- Hayvanlardan insanlara bulaşma potansiyeli olan hastalıklar, insanlar için kuduz, kuş gribi ve COVID-19 gibi önemli bir tehdit.
- Yarasalar, ölümcül mikroplara ev sahipliği yapabiliyorlar ve buna rağmen bu mikroplara yenilmiyorlar. Bu durum, onları salgınların potansiyel kaynakları haline getiriyor.
- Araştırmacılar, virüslerin sadece genetik ilişkiyi değil, potansiyel rezervuarların enfeksiyona karşı toleransını temel alan viral yayılmaları tahmin etmek için yeni bir yaklaşım öneriyor. Bu yeni yaklaşım, çeşitli hayvan türlerinde hastalık dinamikleri ve potansiyel salgını önleme stratejileri hakkında bilgi sunuyor.
Uçma yeteneğine sahip tek memeli hayvan olan yarasalar, gece boyunca kanat çırparlar. Gece boyunca kanat çırpmak yarasaları fiziksel olarak zorlasa da yarasalar, vücutlarındaki benzersiz özellikler sayesinde bu zorluklarla başa çıkar. Daha savunmasız olan insanların aksine yarasaların güçlü bağışıklık sistemleri, onları enfeksiyonlara karşı daha dayanıklı hale getirir.

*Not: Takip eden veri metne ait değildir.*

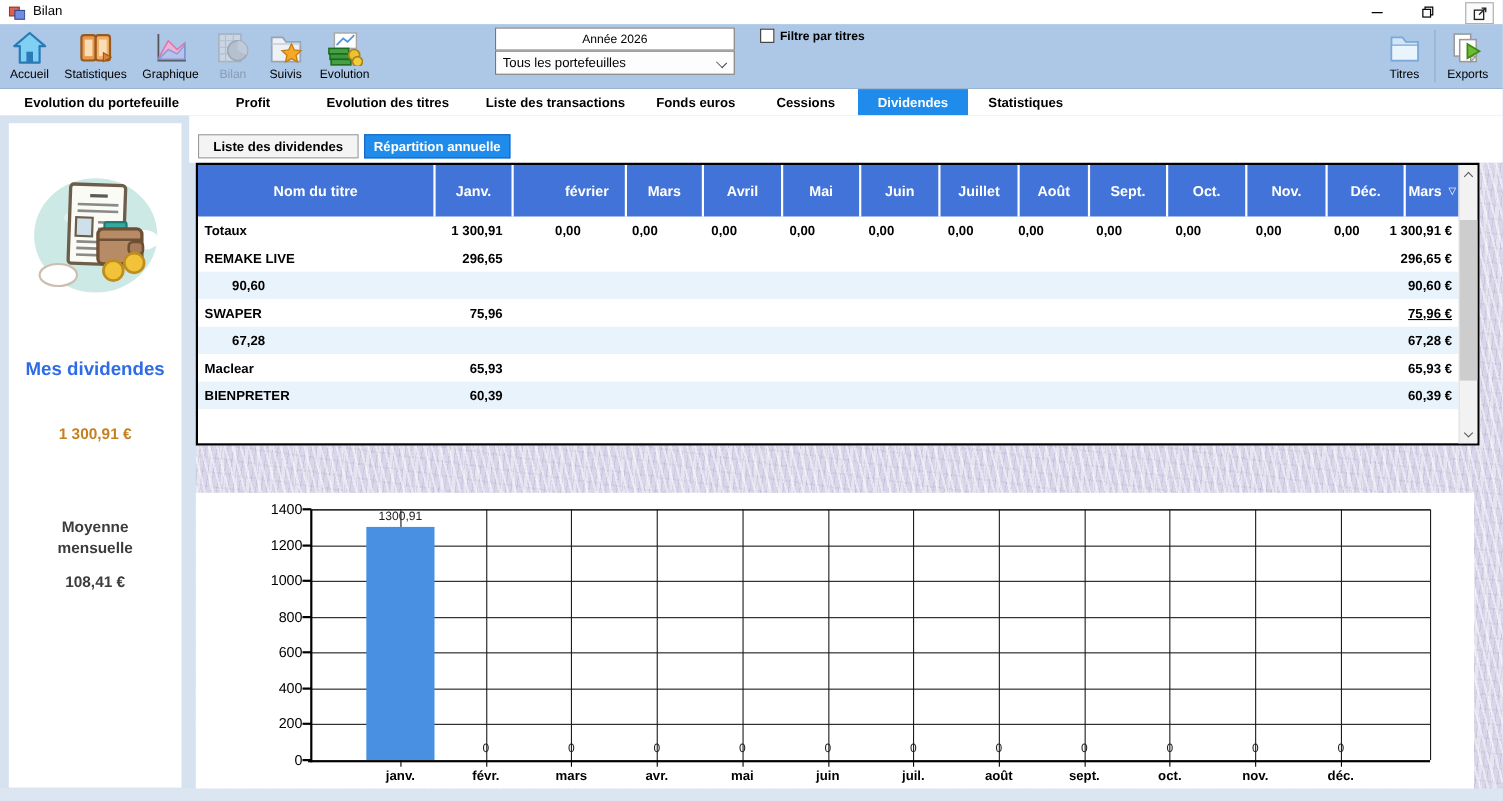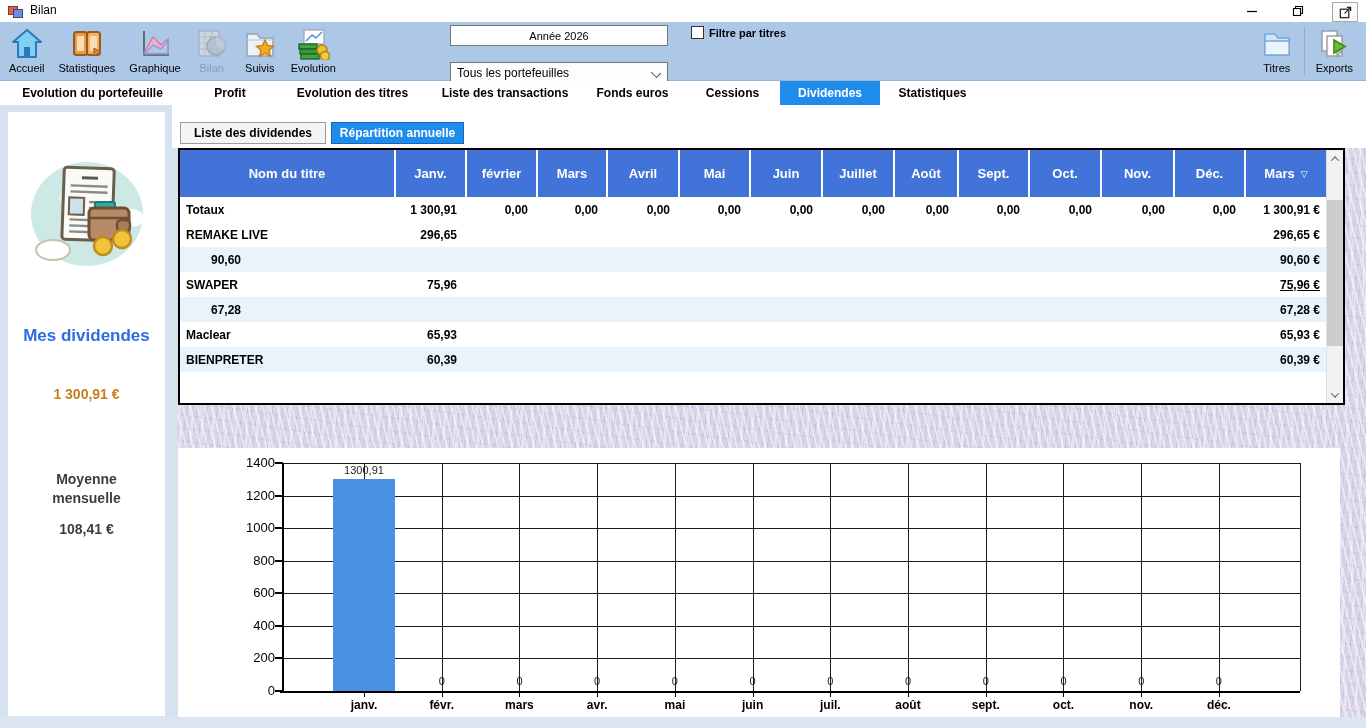"Tous les portefeuilles" #portfolio-select { margin-top: 16px -> 0 }
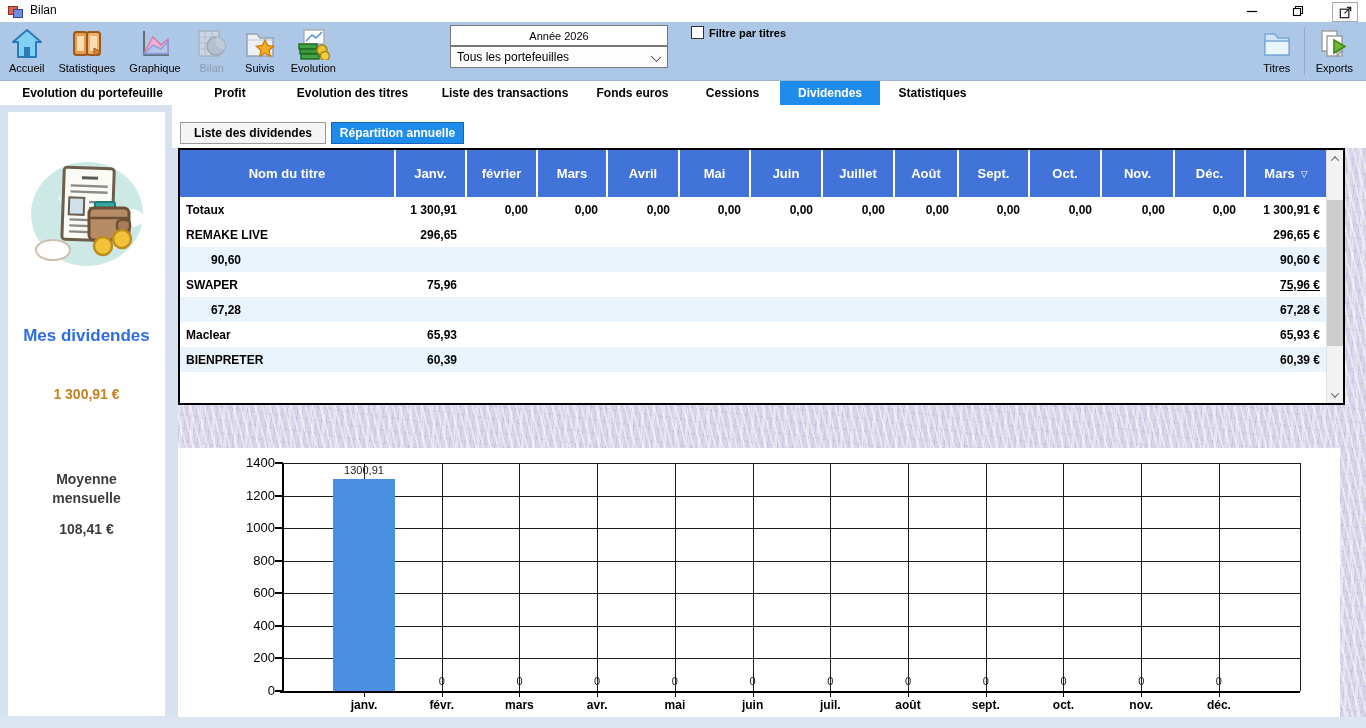"février" div.th { margin-left: none -> 32px }
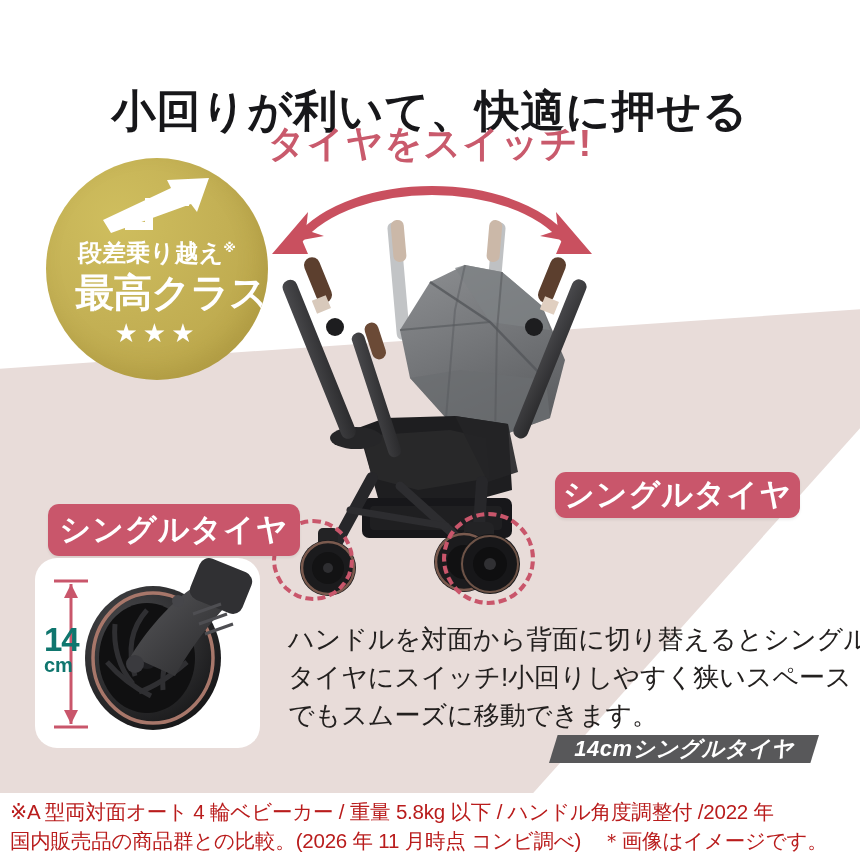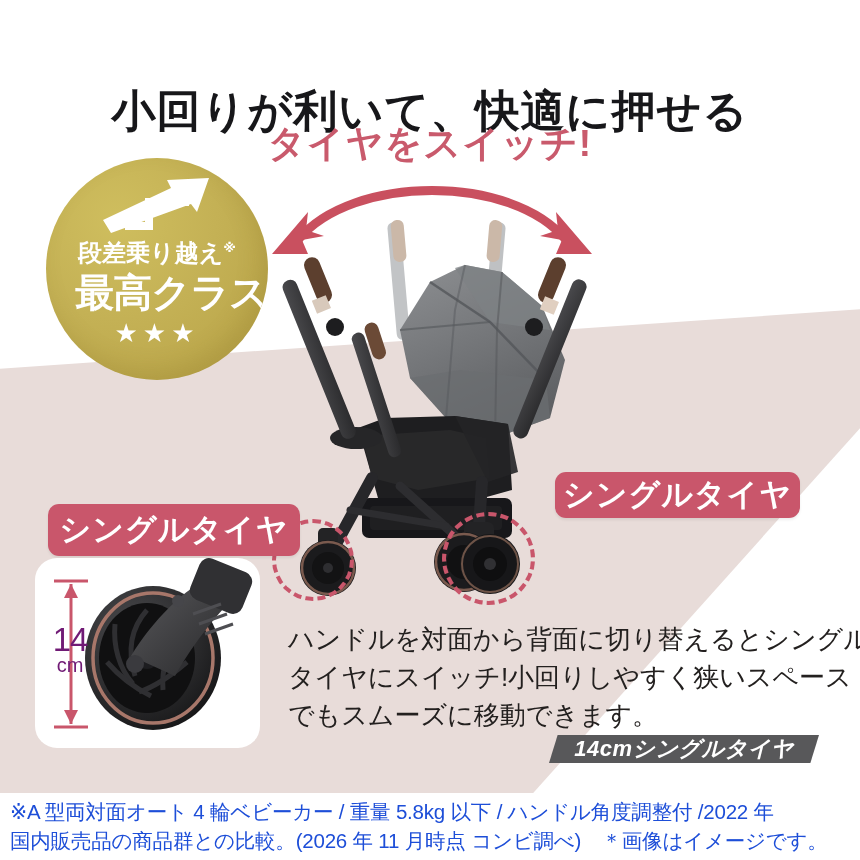"14" .dim-label { color: #701a75 -> #0f766e; font-weight: 400 -> 700; text-align: center -> left }
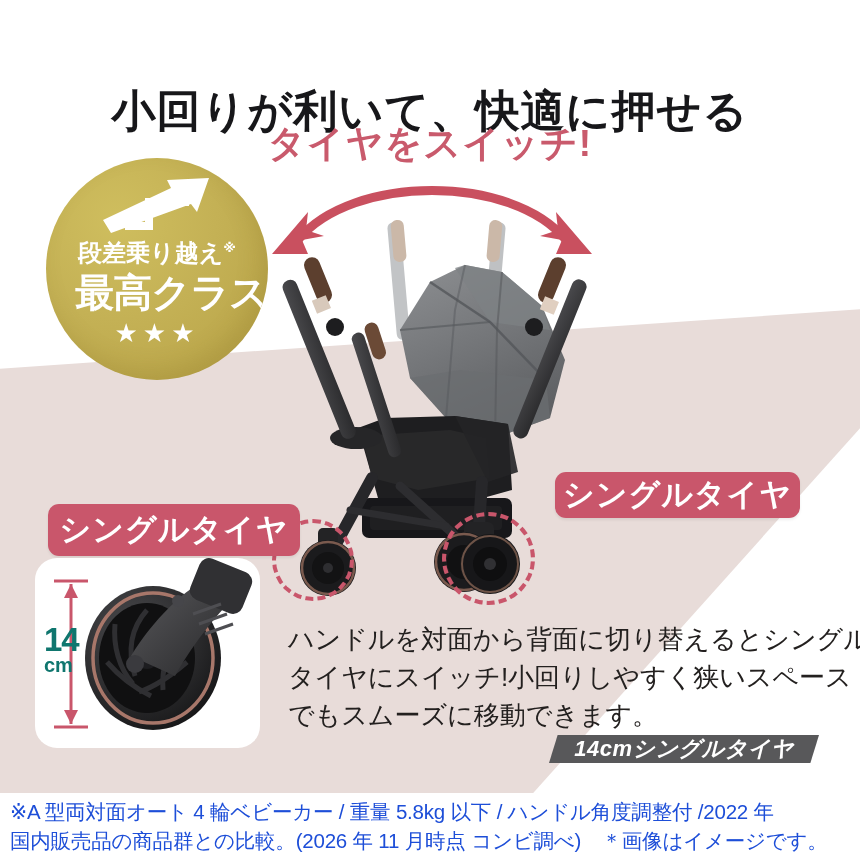"※A 型両対面オート 4 輪ベビーカー /" .footnote { color: #1d4ed8 -> #b91c1c }
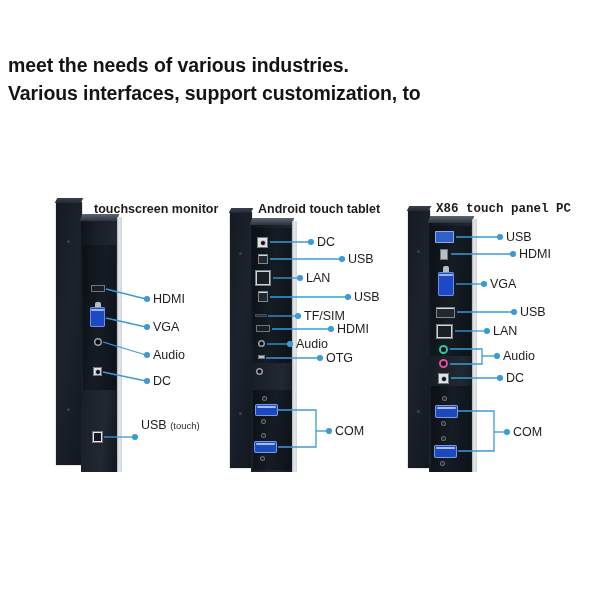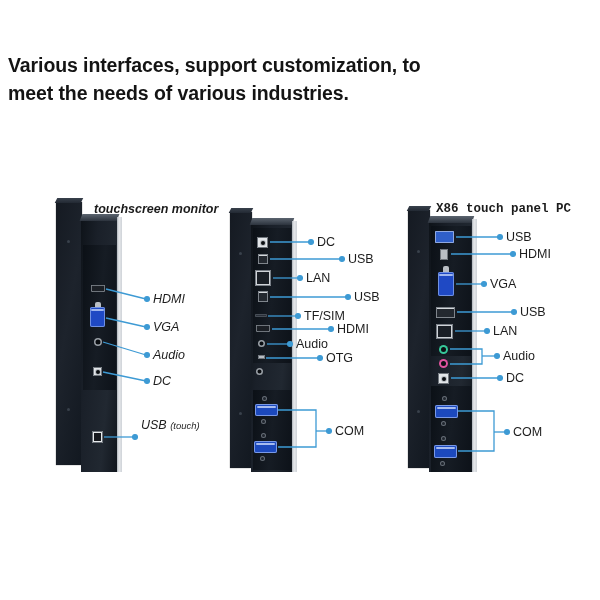"Various interfaces, support" span.line { order: before "meet the needs of various" -> after "meet the needs of various" }
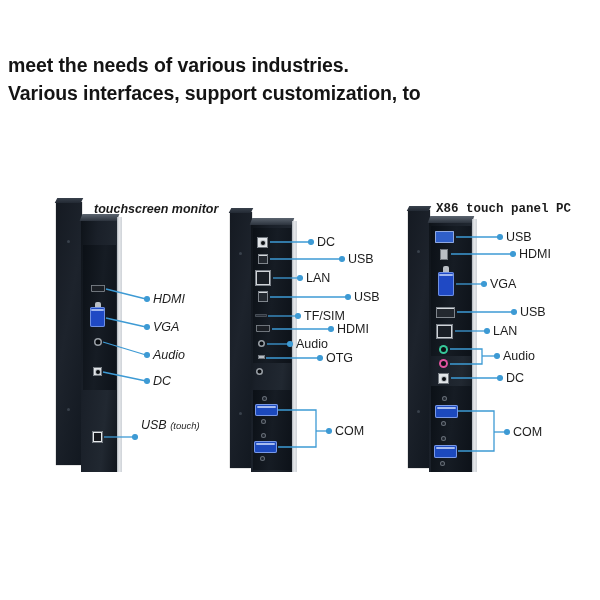"touchscreen monitor" div.panel { font-style: italic -> none }
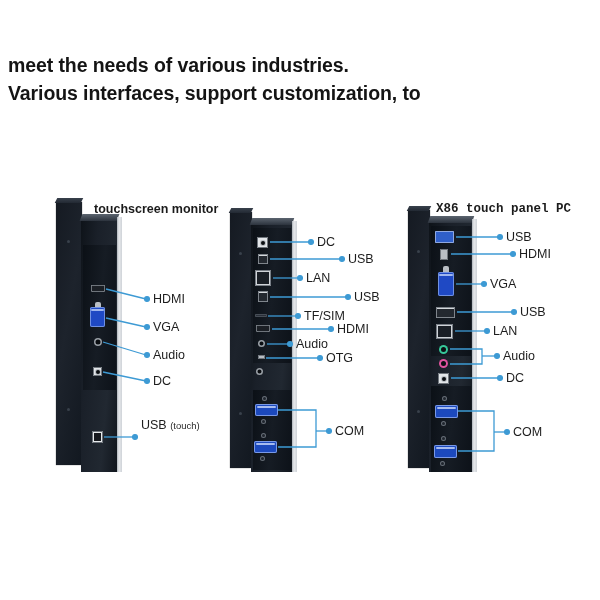"Android touch tablet" div.panel-title { html: none -> <div>Android touch tablet</div> }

Yarasalar, ölümcül mikroplara ev sahipliği yapabiliyorlar ve buna rağmen bu mikroplara yenilmiyorlar. Bu durum, onları salgınların potansiyel kaynakları haline getiriyor.
Bununla birlikte, enfekte yarasaların gelecekteki salgınlara neden olabileceği fikri, şu ana kadar tutarlı bir teorik temele sahip değildi. Bu sebeple, doğru modelleme ve önleme çabalarını engelleniyordu.
ABD ve Kanada’dan araştırmacılar, bu boşluğu ele almak için ilk olarak mevcut literatürü gözden geçirdiler. Araştırmacılar, yarasaların popülasyonları içinde virüs oluşumunu ve yarasalar ile diğer türler arasındaki bulaşımı modellemek için bir çerçeve oluşturarak bu konuyu ele almaya çalıştılar.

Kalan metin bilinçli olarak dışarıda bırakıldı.